What the task asks: Lines before the one containing "des scénarios MATLAB." are not wanted; restate the rest below word for word, through the last line, but drop any pictures.

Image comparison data
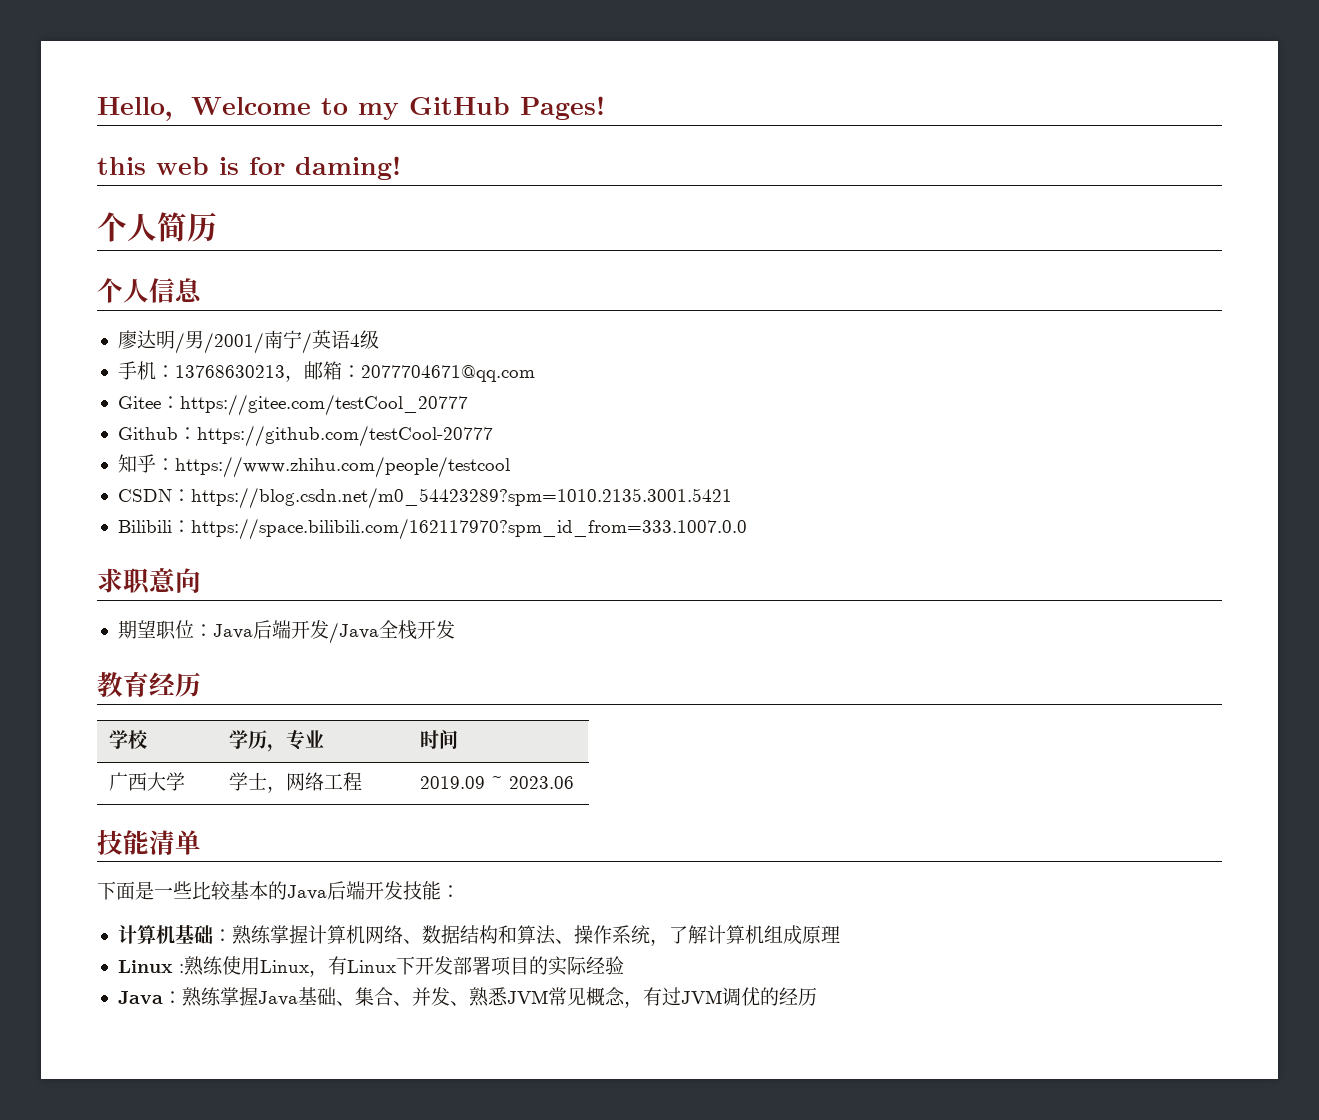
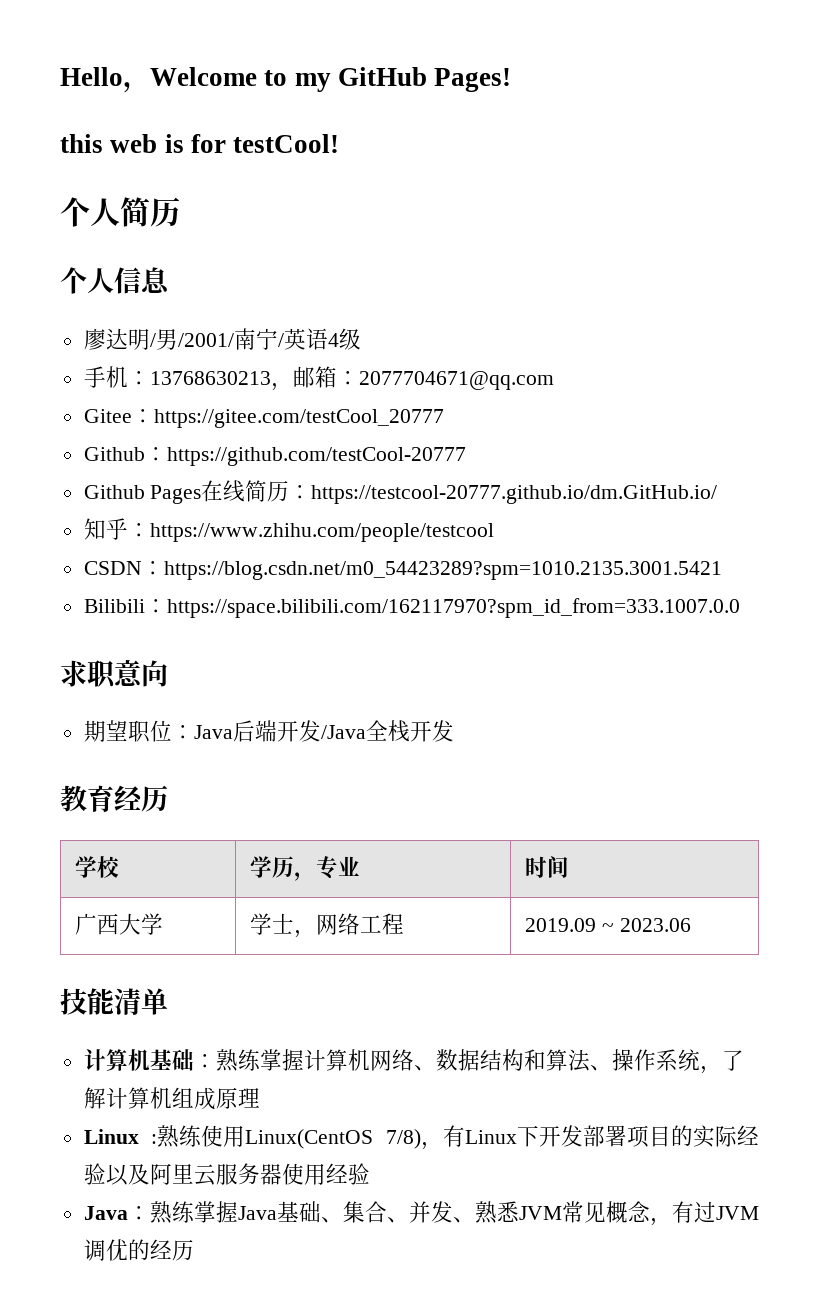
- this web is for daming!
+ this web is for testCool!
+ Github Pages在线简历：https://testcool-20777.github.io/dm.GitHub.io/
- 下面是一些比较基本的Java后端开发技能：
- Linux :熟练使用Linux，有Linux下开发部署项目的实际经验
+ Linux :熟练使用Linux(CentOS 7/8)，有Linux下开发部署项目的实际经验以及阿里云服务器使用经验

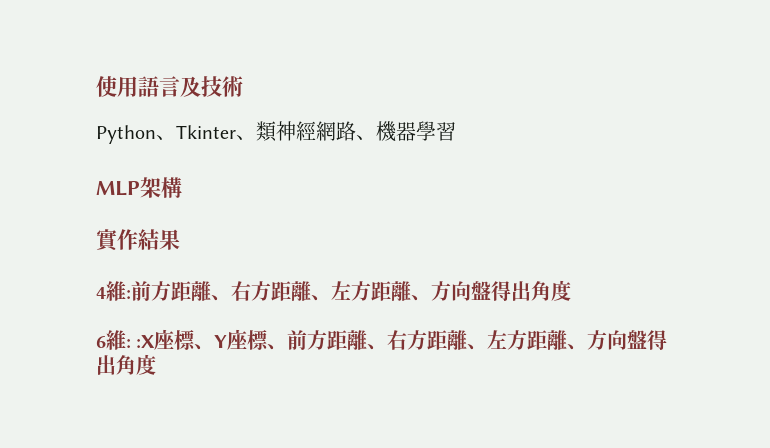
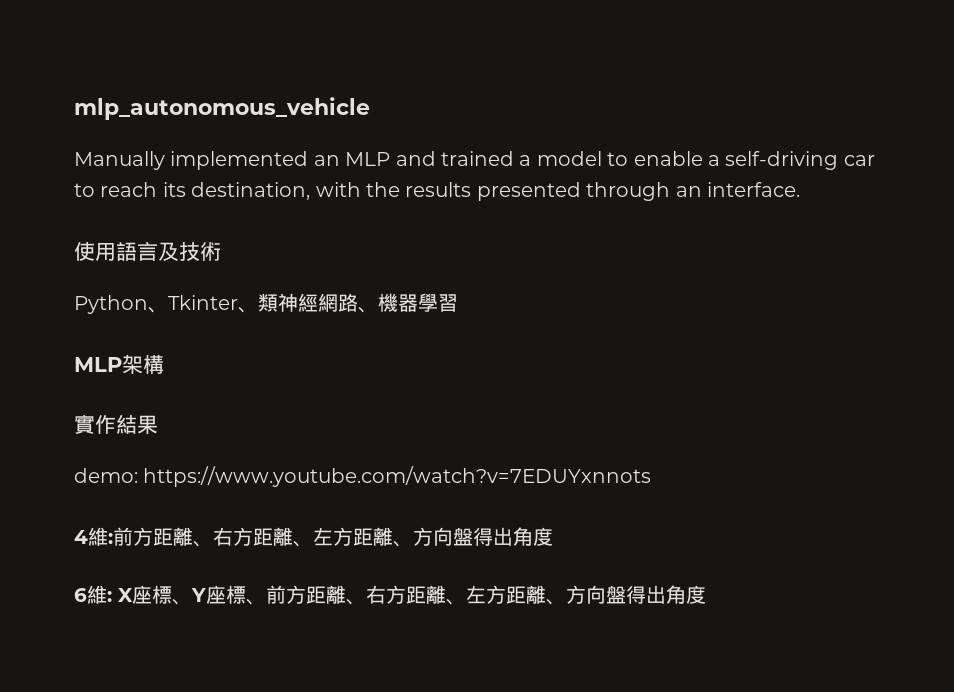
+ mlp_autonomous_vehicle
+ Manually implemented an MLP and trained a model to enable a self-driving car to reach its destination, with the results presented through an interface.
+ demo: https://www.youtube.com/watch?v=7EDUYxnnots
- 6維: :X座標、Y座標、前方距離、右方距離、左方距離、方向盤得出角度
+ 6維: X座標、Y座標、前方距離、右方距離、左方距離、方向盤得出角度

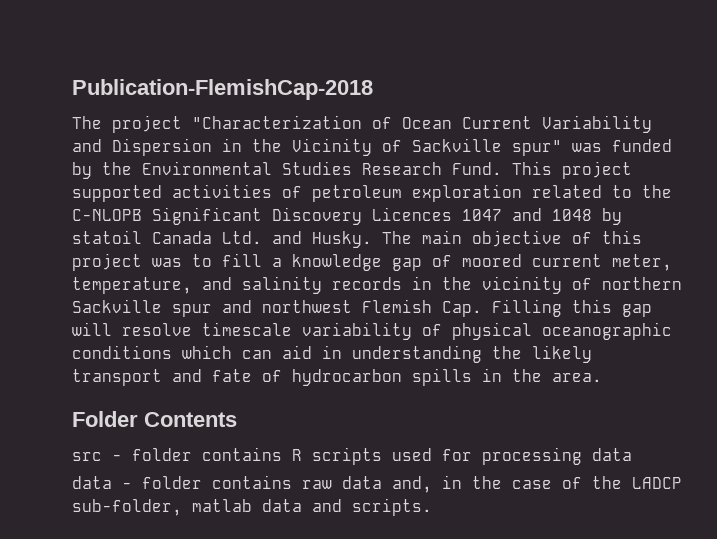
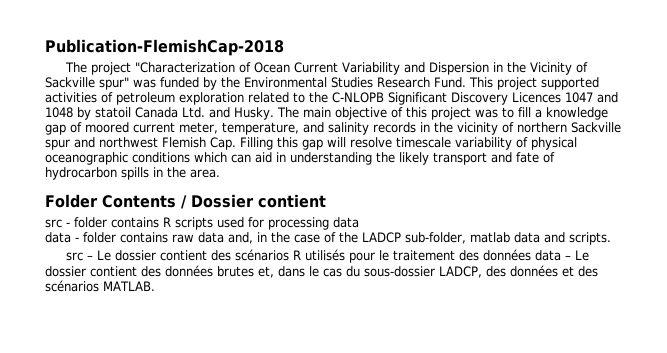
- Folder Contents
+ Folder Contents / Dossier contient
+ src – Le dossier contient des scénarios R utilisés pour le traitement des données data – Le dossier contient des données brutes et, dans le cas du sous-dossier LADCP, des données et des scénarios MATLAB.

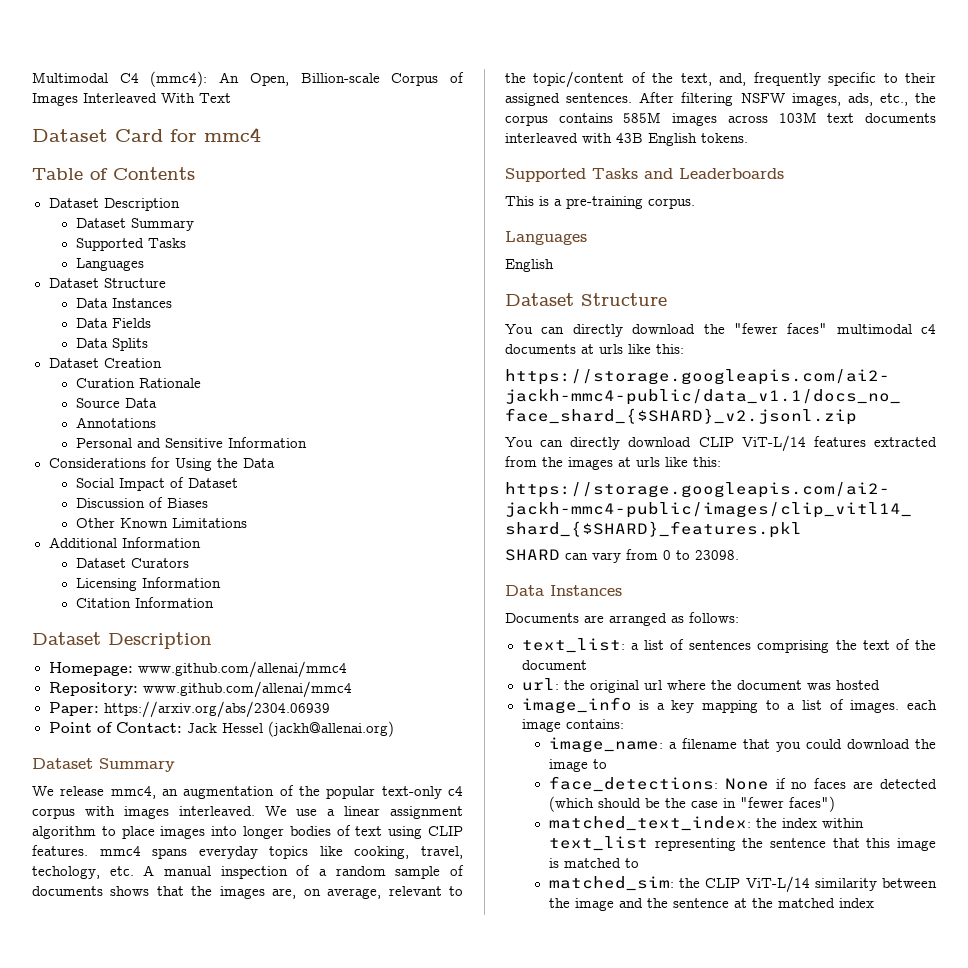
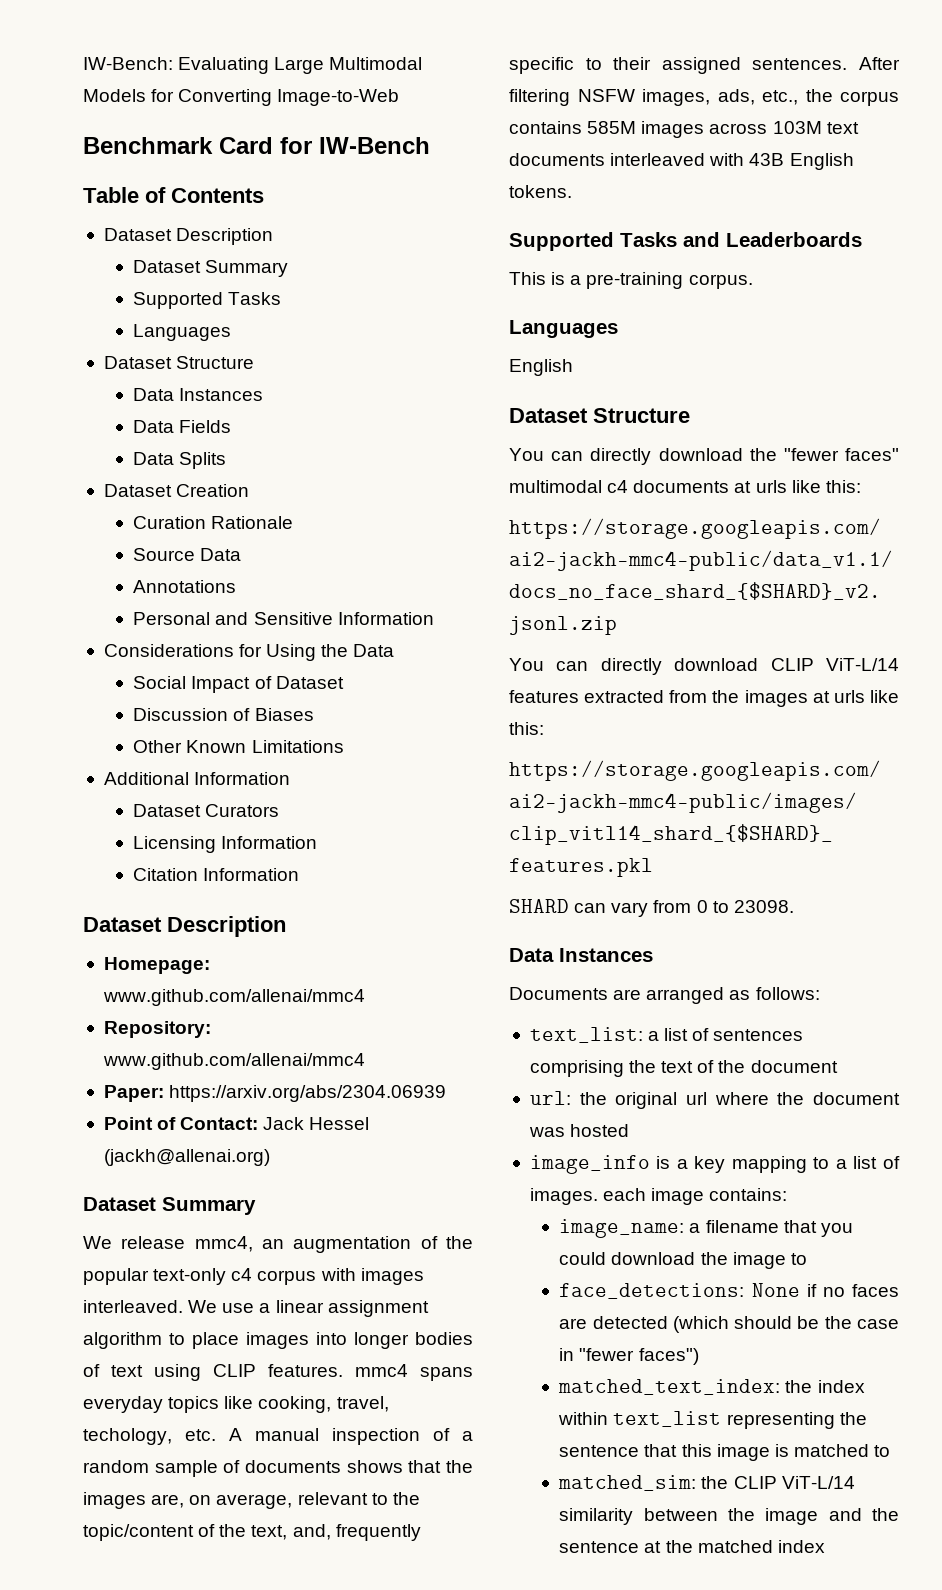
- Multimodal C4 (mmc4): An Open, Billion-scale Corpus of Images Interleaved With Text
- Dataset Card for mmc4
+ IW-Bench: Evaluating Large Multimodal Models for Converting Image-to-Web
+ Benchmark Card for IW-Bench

Written solution:
+ src – Le dossier contient des scénarios R utilisés pour le traitement des données data – Le dossier contient des données brutes et, dans le cas du sous-dossier LADCP, des données et des scénarios MATLAB.

- Multimodal C4 (mmc4): An Open, Billion-scale Corpus of Images Interleaved With Text
- Dataset Card for mmc4
+ IW-Bench: Evaluating Large Multimodal Models for Converting Image-to-Web
+ Benchmark Card for IW-Bench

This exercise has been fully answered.